Les syndicats patronaux du pays, à savoir, le Collectif des opérateurs économiques du Congo, Uni Congo et l’Union nationale des opérateurs économiques du Congo se sont retrouvés autour de la table pour se faire une idée du bien-fondé du programme mis en place par l’Agence congolaise de normalisation et de la qualité (Aconoq).
Ce programme concerne la procédure d’évaluation de la conformité des cargaisons à destination du pays. Pour son directeur général, Jean-Jacques Ngoko Mouyabi, cette rencontre avec le patronat s’inscrit dans la droite ligne des activités de sensibilisation que mène cette entité étatique depuis peu.

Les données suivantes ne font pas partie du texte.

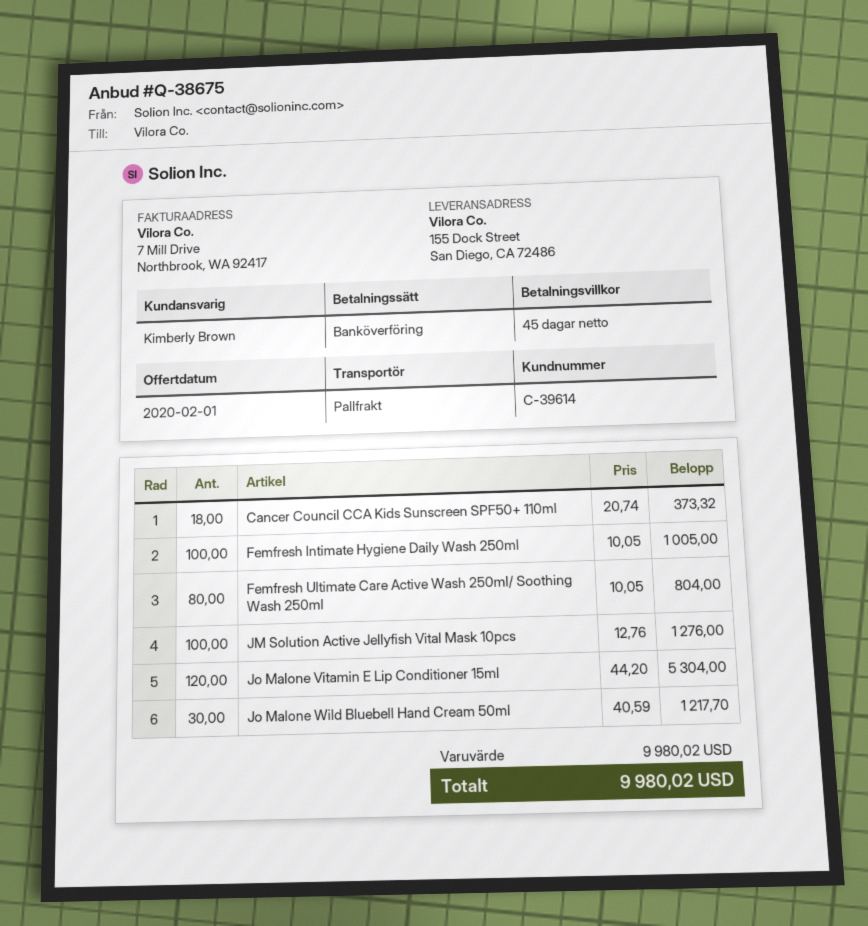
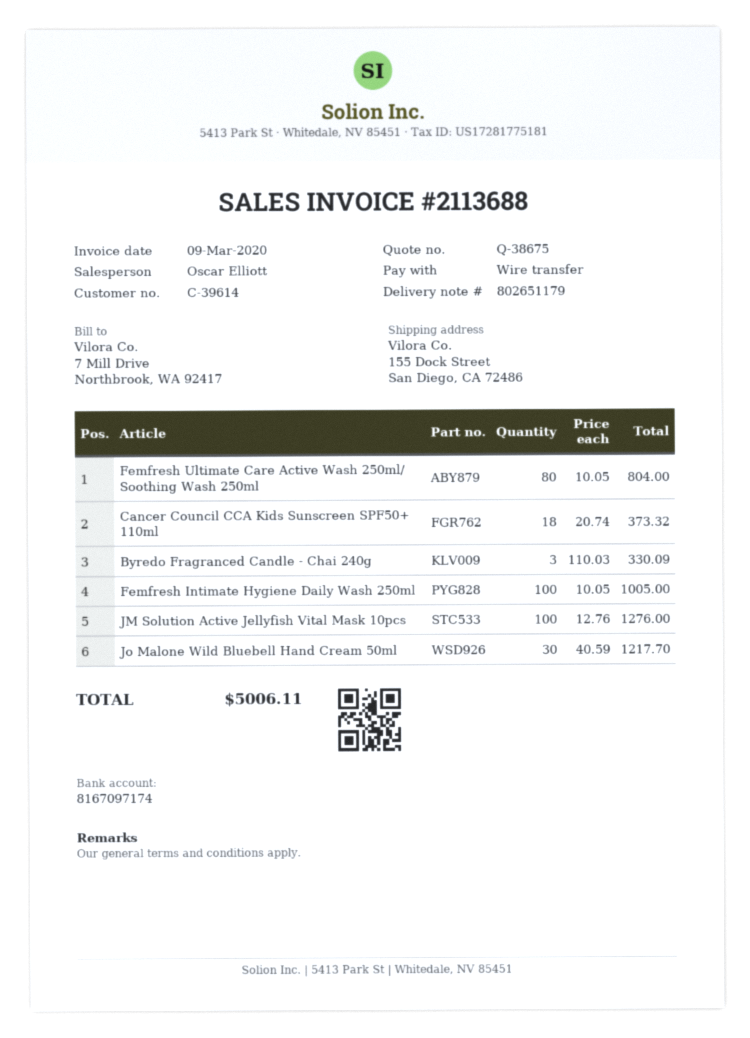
sales rep: Kimberly Brown -> Oscar Elliott
Jo Malone Vitamin E Lip Conditioner 15ml: 120 x 44.20 = 5304.00 -> none
Byredo Fragranced Candle - Chai 240g: none -> 3 x 110.03 = 330.09
total: 9980.02 -> 5006.11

C’est grâce à ce programme que les produits sans certificat de conformité ne pourront plus entrer au Congo. Il a précisé que rien ne change en matière de procédures fiscalo-douanières, indiquant que sauf que les fournisseurs auront désormais l’obligation de s’adresser à l’Aconoq via ses prestataires de services.
Il a révélé que le Congo est le cinquième pays à mettre en œuvre ce genre de programme. Pour lui, si le pays ne fait pas cette protection, le pays reste un dépotoir, c’est-à-dire que ce qui est refusé ailleurs y entre. Le certificat de conformité permet justement de s’assurer que les produits qui entrent sont conformes.
L’Aconoq a de ce fait recruté deux agences de prestation de services, Cotecna et le bureau Veritas, présents dans plusieurs pays producteurs, qui vont se charger du suivi de la procédure de contrôle qualité depuis les pays d’embarquement.